• What you will do:
Scan the data that follows and count the lines with the string "none"; answer with the count alone.

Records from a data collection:
..........

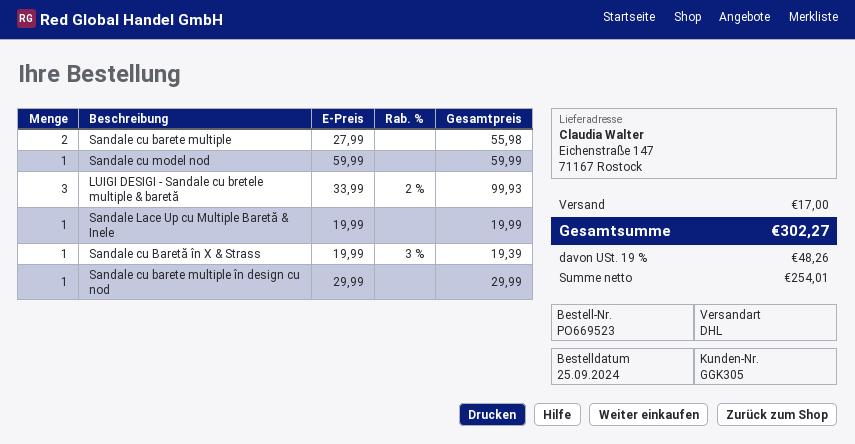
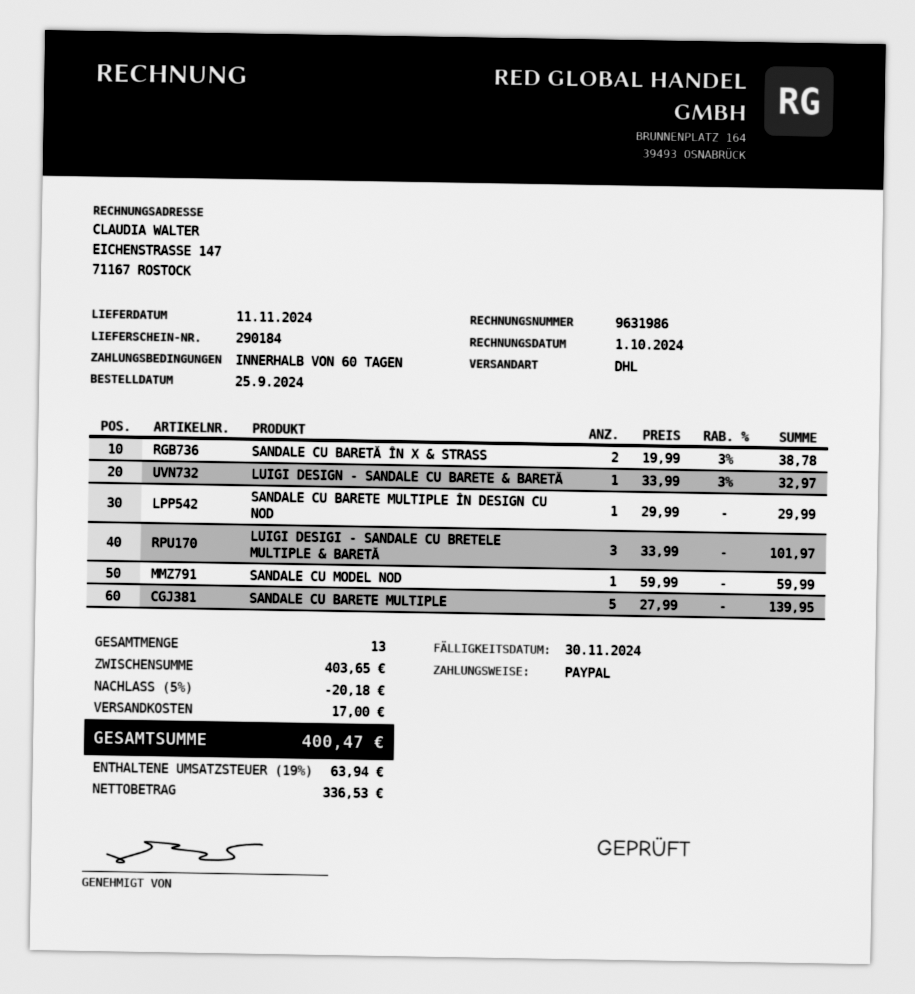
Sandale cu barete multiple: 2 x 27.99 = 55.98 -> 5 x 27.99 = 139.95
LUIGI DESIGI - Sandale cu bretele multiple & baretă: 3 x 33.99 - 2% = 99.93 -> 3 x 33.99 = 101.97
Sandale Lace Up cu Multiple Baretă & Inele: 1 x 19.99 = 19.99 -> none
Sandale cu Baretă în X & Strass: 1 x 19.99 - 3% = 19.39 -> 2 x 19.99 - 3% = 38.78
LUIGI DESIGN - SANDALE CU BARETE & BARETĂ: none -> 1 x 33.99 - 3% = 32.97
discount: none -> 5% = 20.18
net: 254.01 -> 336.53
tax: 19% = 48.26 -> 19% = 63.94
total: 302.27 -> 400.47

..........

• Result for this exercise:
3